:: TASK OBJECTIVE ::
The whole listing needs to be written out exactly, except for any images.

= = = = =

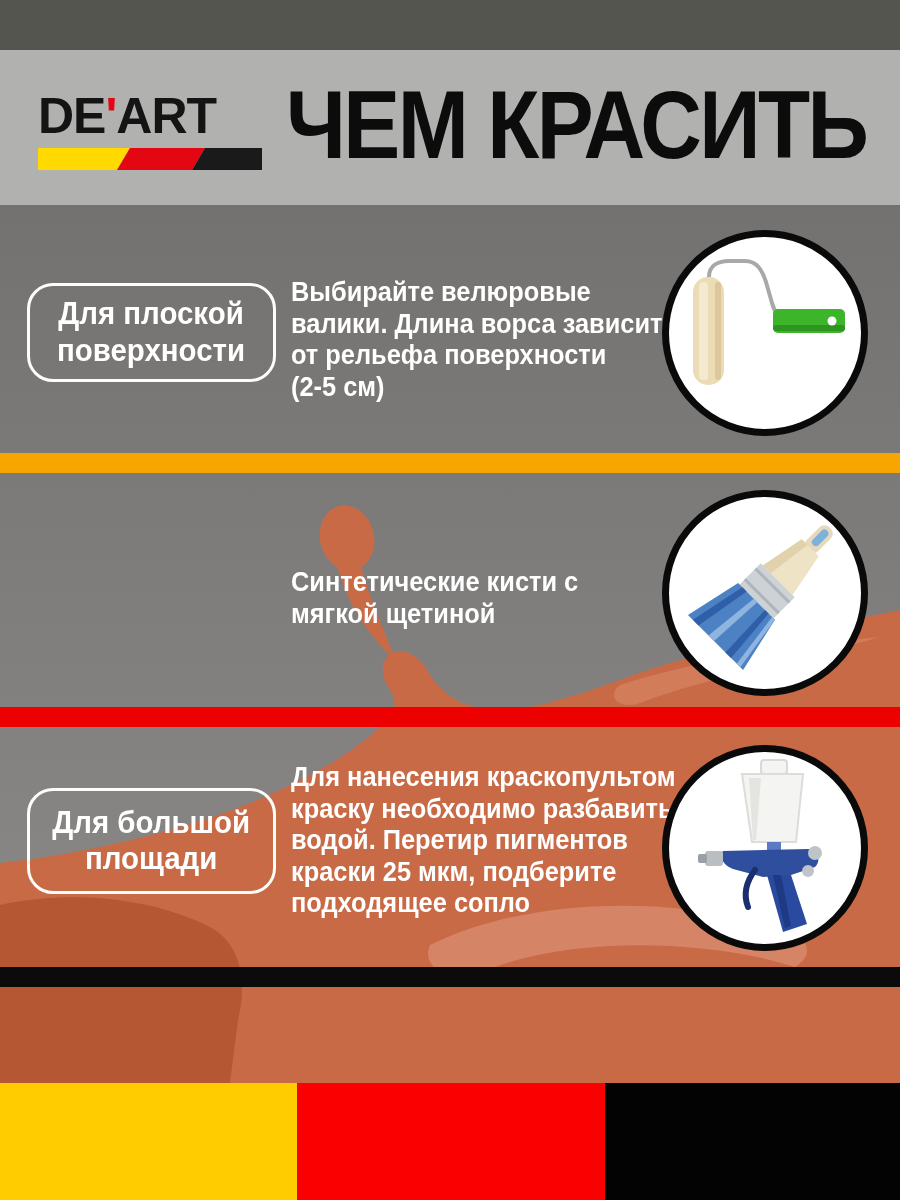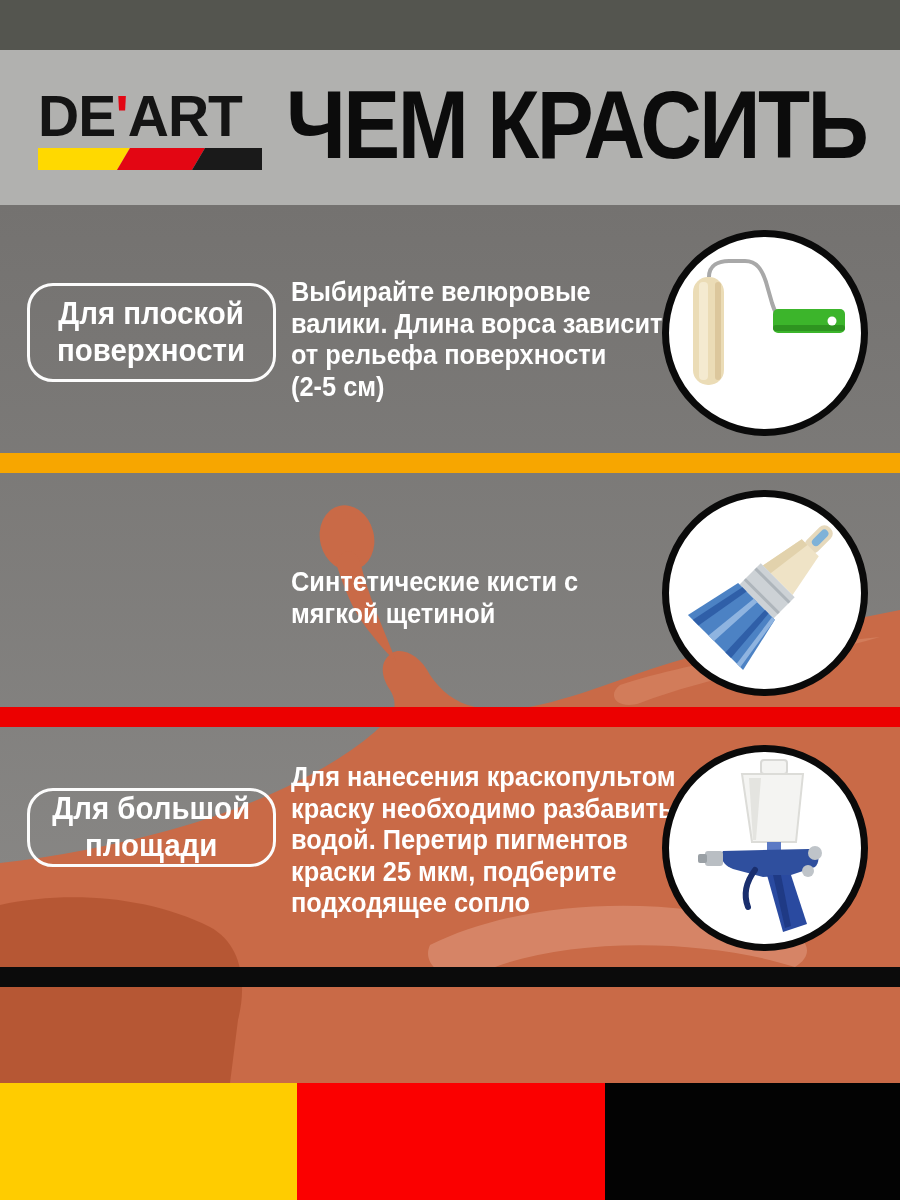--- a/index.html
+++ b/index.html
@@ -8,21 +8,21 @@
     font-family:"Liberation Sans",sans-serif;
     background:#7E7C7A;
   }
   .abs{position:absolute;}
   
   .top-band{left:0;top:0;width:900px;height:50px;background:#54554F;z-index:4;}
   
   .header{left:0;top:50px;width:900px;height:155px;background:#B1B1AF;z-index:4;}
   .logo-text{
     left:38px;top:86px;z-index:5;
-    font-size:57px;font-weight:700;letter-spacing:-1px;line-height:60px;
+    font-size:50px;font-weight:700;letter-spacing:-1px;line-height:60px;
     color:#141414;white-space:nowrap;
   }
   .logo-apos{color:#E30613;}
   .logo-bar{left:38px;top:148px;z-index:5;}
   .main-title{
     left:286px;top:70px;width:700px;z-index:5;
     font-size:97px;font-weight:700;letter-spacing:-3px;line-height:110px;
     color:#0C0C0C;white-space:nowrap;
     transform:scaleX(0.88);transform-origin:0 50%;
   }
@@ -38,21 +38,21 @@
   .stripe-black{top:967px;height:20px;background:#0B0B0B;}
   
   .label-box{
     left:27px;width:249px;z-index:3;
     border:3px solid #FCFCFC;border-radius:26px;
     display:flex;align-items:center;justify-content:center;
     box-sizing:border-box;
   }
   .label-box-1{top:283px;height:99px;}
   .label-box-2{top:539px;height:118px;}
-  .label-box-3{top:788px;height:79px;}
+  .label-box-3{top:788px;height:106px;}
   .label-text{
     color:#FFFFFF;font-size:31px;font-weight:700;line-height:1.17;
     text-align:center;white-space:pre-line;
     transform:scaleX(0.95);
   }
   
   .desc{
     left:291px;z-index:3;color:#FFFFFF;
     font-size:27px;font-weight:700;line-height:1.17;
     white-space:pre-line;transform:scaleX(0.94);transform-origin:0 0;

= = = = =

:: TASK ANSWER ::
--- a/index.html
+++ b/index.html
@@ -8,21 +8,21 @@
     font-family:"Liberation Sans",sans-serif;
     background:#7E7C7A;
   }
   .abs{position:absolute;}
   
   .top-band{left:0;top:0;width:900px;height:50px;background:#54554F;z-index:4;}
   
   .header{left:0;top:50px;width:900px;height:155px;background:#B1B1AF;z-index:4;}
   .logo-text{
     left:38px;top:86px;z-index:5;
-    font-size:57px;font-weight:700;letter-spacing:-1px;line-height:60px;
+    font-size:50px;font-weight:700;letter-spacing:-1px;line-height:60px;
     color:#141414;white-space:nowrap;
   }
   .logo-apos{color:#E30613;}
   .logo-bar{left:38px;top:148px;z-index:5;}
   .main-title{
     left:286px;top:70px;width:700px;z-index:5;
     font-size:97px;font-weight:700;letter-spacing:-3px;line-height:110px;
     color:#0C0C0C;white-space:nowrap;
     transform:scaleX(0.88);transform-origin:0 50%;
   }
@@ -38,21 +38,21 @@
   .stripe-black{top:967px;height:20px;background:#0B0B0B;}
   
   .label-box{
     left:27px;width:249px;z-index:3;
     border:3px solid #FCFCFC;border-radius:26px;
     display:flex;align-items:center;justify-content:center;
     box-sizing:border-box;
   }
   .label-box-1{top:283px;height:99px;}
   .label-box-2{top:539px;height:118px;}
-  .label-box-3{top:788px;height:79px;}
+  .label-box-3{top:788px;height:106px;}
   .label-text{
     color:#FFFFFF;font-size:31px;font-weight:700;line-height:1.17;
     text-align:center;white-space:pre-line;
     transform:scaleX(0.95);
   }
   
   .desc{
     left:291px;z-index:3;color:#FFFFFF;
     font-size:27px;font-weight:700;line-height:1.17;
     white-space:pre-line;transform:scaleX(0.94);transform-origin:0 0;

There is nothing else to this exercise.